J'ai un fils qui travaille pour le service d'ambulance de la Colombie-Britannique et un autre fils qui travaille pour un service d'ambulance privé dans le nord de l'Alberta. Les deux desservent des réserves. Ils travaillent avec nos Autochtones.

Le rapport du vérificateur général indiquait qu'il y a un problème réel en ce qui concerne les directives sur les transports nationaux de la DGSM. Elles ne sont pas claires. Elles donnent lieu à différentes interprétations. Je ne fais que lire ici. Certaines entreprises d'ambulances gonflent les distances. Quelques-unes établissent des factures pour des personnes non admissibles. Permettez-moi de penser que ce n'est pas tant un problème d'abus touchant les Autochtones qu'un problème de blancs sans scrupules qui font un usage abusif du système.

Très directement, comment allez-vous vous occuper, et comment vous occupez-vous, par exemple, des services d'ambulance qui font un usage abusif du système? Ce n'est pas un problème d'Autochtones, c'est un problème de blancs.

M. Paul Cochrane: Si ma mémoire est bonne, les problèmes importants concernant les services d'ambulance mentionnés dans le rapport du vérificateur général cette année tournaient autour d'une situation prévalant en Saskatchewan.

Bien entendu, lorsque les services d'ambulance ne sont pas assurés dans la province, nous avons des ententes contractuelles avec les associations ambulancières qui déterminent ce que nous paierons en matière de taux de voyage, ou de taux de millage, quoi que ce soit. De temps en temps, malheureusement, comme vous le faites remarquer, certains prestataires de services ont décidé pour une raison ou pour une autre qu'ils peuvent manipuler le système à leur avantage.

Fait assez intéressant, avec le système de la Saskatchewan, lorsque nous avons réexaminé les chiffres—de fait, nous les avons fournis au vérificateur général, ou à ses amis—la vaste majorité des fournisseurs, qu'il s'agisse d'Autochtones, de blancs ou de qui que ce soit, assure le service d'une manière honorable et professionnelle. Pour ceux qui ne le font pas—et nous nous en sommes rendu compte... et je connais des cas en Saskatchewan où nous avons fait venir l'ambulance, où nous avons fait venir des pharmaciens—nous avons fait appel à des autorités policières pour tenter de traiter avec ces fournisseurs.
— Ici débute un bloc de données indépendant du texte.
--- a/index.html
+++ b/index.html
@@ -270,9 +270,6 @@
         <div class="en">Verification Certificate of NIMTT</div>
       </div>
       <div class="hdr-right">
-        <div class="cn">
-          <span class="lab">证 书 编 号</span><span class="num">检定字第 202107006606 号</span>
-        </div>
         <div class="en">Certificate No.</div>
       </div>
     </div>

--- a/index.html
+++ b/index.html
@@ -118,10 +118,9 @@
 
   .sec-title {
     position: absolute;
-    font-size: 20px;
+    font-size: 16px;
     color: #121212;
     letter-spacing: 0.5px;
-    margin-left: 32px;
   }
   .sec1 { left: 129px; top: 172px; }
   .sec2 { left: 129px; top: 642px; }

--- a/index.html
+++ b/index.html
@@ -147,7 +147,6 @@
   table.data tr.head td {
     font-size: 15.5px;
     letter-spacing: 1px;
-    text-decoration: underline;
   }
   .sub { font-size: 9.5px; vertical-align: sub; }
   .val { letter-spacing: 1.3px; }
Dans le cas de fournisseurs comme les pharmaciens et les médecins, nous faisons régulièrement appel aux collèges lorsque nous sommes mis au courant des faits qui révèlent qu'il y a dérogation.
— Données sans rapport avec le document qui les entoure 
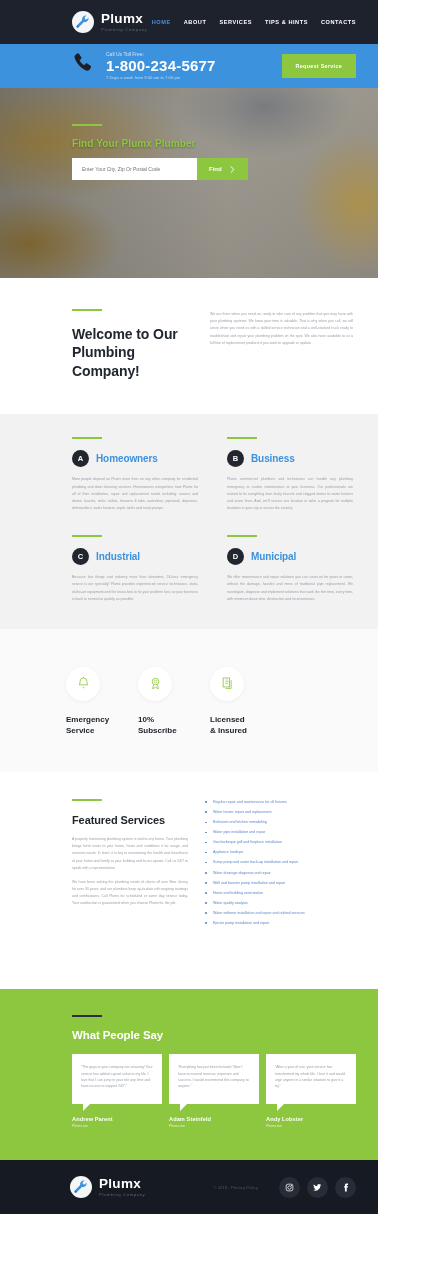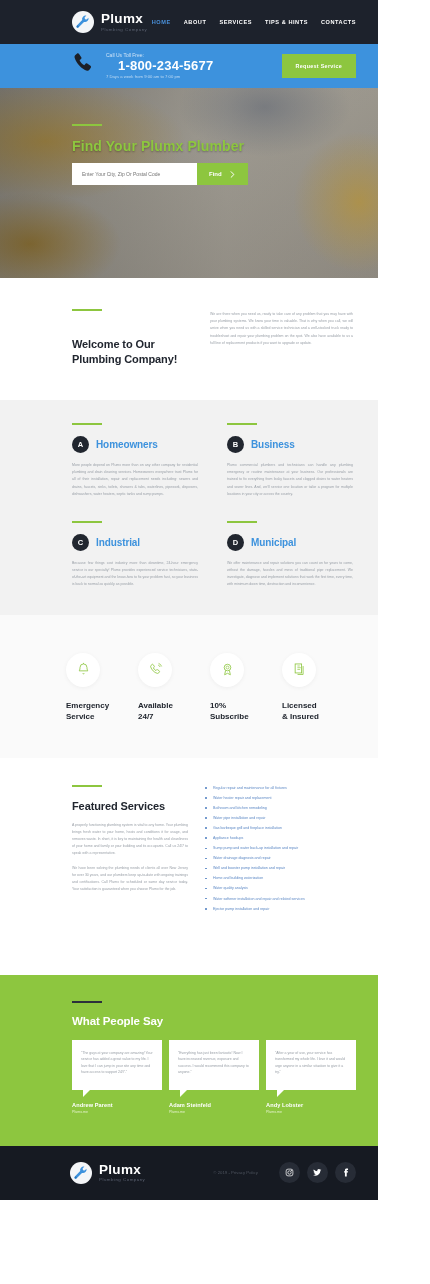--- a/index.html
+++ b/index.html
@@ -54,8 +54,8 @@
   .phone-info { line-height: 1.1; }
   .phone-label { color: #cfe4f7; font-size: 5px; display: block; }
   .phone-number {
-    color: #ffffff; font-size: 13px; font-weight: bold;
-    letter-spacing: 0.2px; display: block; margin: 1px 12px;
+    color: #ffffff; font-size: 15px; font-weight: bold;
+    letter-spacing: 0.2px; display: block; margin: 1px 0;
   }
   .phone-hours { color: #bedaf3; font-size: 4.2px; display: block; }
   .request-btn {

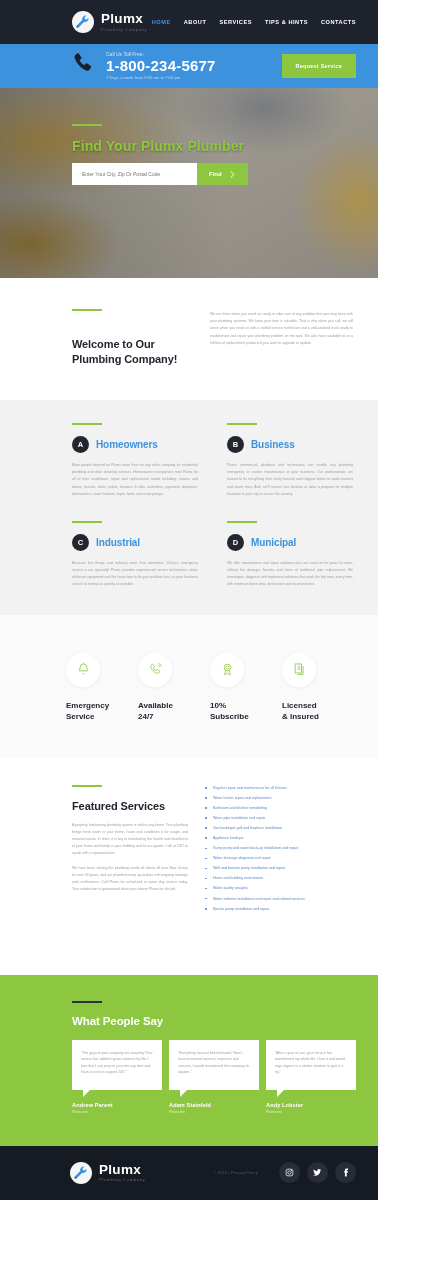--- a/index.html
+++ b/index.html
@@ -87,7 +87,7 @@
     text-shadow: 0 1px 3px rgba(0,0,0,0.35);
   }
   .hero-sub {
-    color: #8dc63f; font-size: 14px; font-weight: bold;
+    color: #8dc63f; font-size: 10px; font-weight: bold;
     margin-top: 12px; letter-spacing: 0.1px;
     text-shadow: 0 1px 2px rgba(0,0,0,0.3);
   }

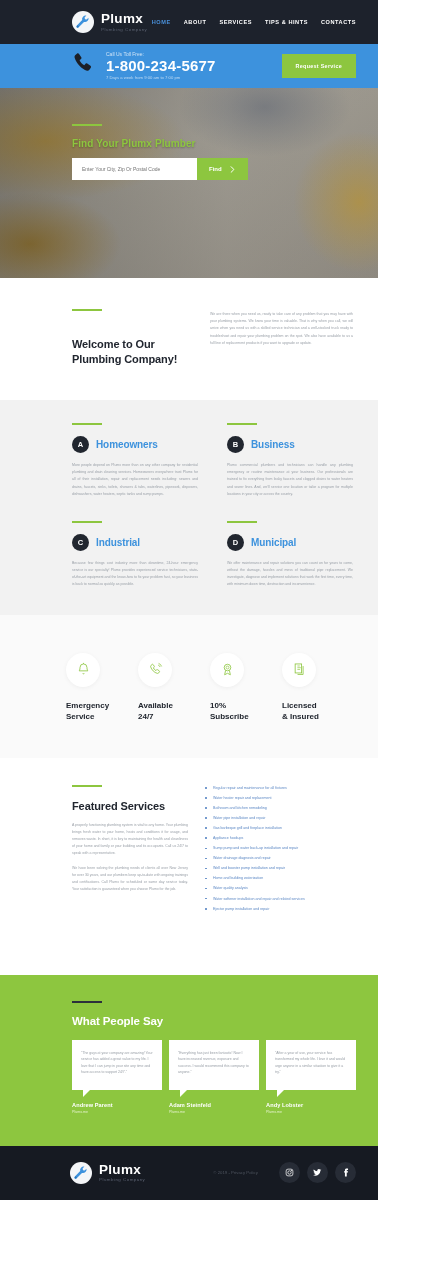--- a/index.html
+++ b/index.html
@@ -108,8 +108,8 @@
   .welcome { background: #fff; padding: 31px 25px 34px 72px; display: flex; gap: 20px; }
   .welcome-left { width: 118px; flex: none; }
   .welcome h2 {
-    font-size: 11px; font-weight: bold; color: #21262f;
-    line-height: 1.32; margin-top: 26px; letter-spacing: -0.1px;
+    font-size: 14px; font-weight: bold; color: #21262f;
+    line-height: 1.32; margin-top: 14px; letter-spacing: -0.1px;
   }
   .micro {
     font-size: 3.5px; line-height: 2.05; color: #9aa0a8;

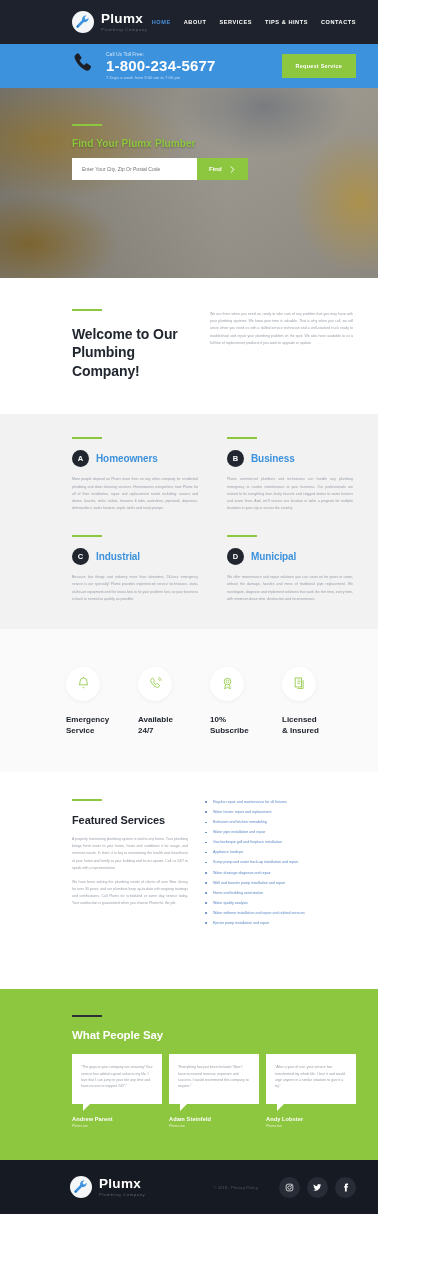--- a/index.html
+++ b/index.html
@@ -341,18 +341,6 @@
       <div class="feat-label">
         <span>Emergency</span><br>
         <span>Service</span>
-      </div>
-    </div>
-    <div class="feat">
-      <div class="feat-ic">
-        <svg width="15" height="15" viewBox="0 0 20 20">
-          <path d="M5.5 3.2c.5-.3 1.1-.2 1.4.3l1.5 2.3c.3.5.2 1.1-.3 1.4l-.9.6c.5 1.4 1.8 2.9 3.3 3.6l.7-.9c.3-.5.9-.6 1.4-.3l2.3 1.5c.5.3.5.9.3 1.4l-1 1.5c-.4.5-1 .7-1.7.6-4.1-1-7.8-4.8-9-8.9-.2-.7 0-1.4.6-1.8z" fill="none" stroke="#8dc63f" stroke-width="1.1"></path>
-          <path d="M14 4.2a3.4 3.4 0 0 1 2 2M14.6 2a5.4 5.4 0 0 1 3.4 3.4" fill="none" stroke="#8dc63f" stroke-width="1" stroke-linecap="round"></path>
-        </svg>
-      </div>
-      <div class="feat-label">
-        <span>Available</span><br>
-        <span>24/7</span>
       </div>
     </div>
     <div class="feat">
Nous avons un programme de vérification. Il y a encore des pratiques peu scrupuleuses. Lorsque nous les trouverons et les détecterons, nous entamerons les poursuites prévues par la loi.

M. Reed Elley: Monsieur Cochrane, il est précisément dit dans le rapport du vérificateur général que les directives concernant les transports nationaux ne sont pas claires. Qu'allez-vous faire à ce sujet?

• 1150

M. Paul Cochrane: En ce qui concerne les transports, de fait, nous sommes en train de le déréglementer, si vous voulez, en tant que programme national. Nous avons constaté que tenter de faire fonctionner le programme des transports comme un programme national n'est pas tellement sensé.

Si je peux prendre l'exemple de l'Ontario, les services d'ambulance de cette province, y compris d'ambulance aérienne, sont un programme assuré. Donc, la province l'assure, et nous fournissons les suppléments si nécessaire.

Dans d'autres administrations où il ne s'agit pas d'un programme assuré, il est beaucoup plus logique d'avoir des ententes locales. Ainsi donc cette année, le ministère s'est présenté devant le cabinet, le cabinet a approuvé le retrait du transport comme une prestation médicale non assurée, et il a donné le mandat de l'intégrer à des programmes communautaires et de l'appliquer comme un programme local de façon qu'il soit mieux en mesure de répondre aux conditions locales. De cette façon aussi nous serons bien plus en mesure d'examiner la prestation de ces programmes sur une base locale plutôt que d'avoir une directive nationale qui tente de s'adapter à la norme au lieu de s'accommoder de la situation prévalant dans chaque région.

M. Reed Elley: Qui va assurer la surveillance de ce programme au niveau local?

M. Paul Cochrane: Il sera contrôlé au niveau régional et il sera surveillé au niveau de notre zone.

M. Reed Elley: Mais qui va s'occuper de cela?

M. Paul Cochrane: Si le programme est assuré par la Direction des services médicaux, ce sera le personnel de la Direction des services médicaux. Si le programme est assuré par les Premières nations, sa surveillance sera assurée grâce à leurs ententes de contribution.

M. Reed Elley: Bon.

La présidente: Monsieur Myers.

M. Lynn Myers: Merci, madame la présidente.

Monsieur Cochrane, le programme des services de santé non assurés m'intéresse. Je crois comprendre qu'il sera transféré aux Premières nations le 1er avril. Est-ce exact?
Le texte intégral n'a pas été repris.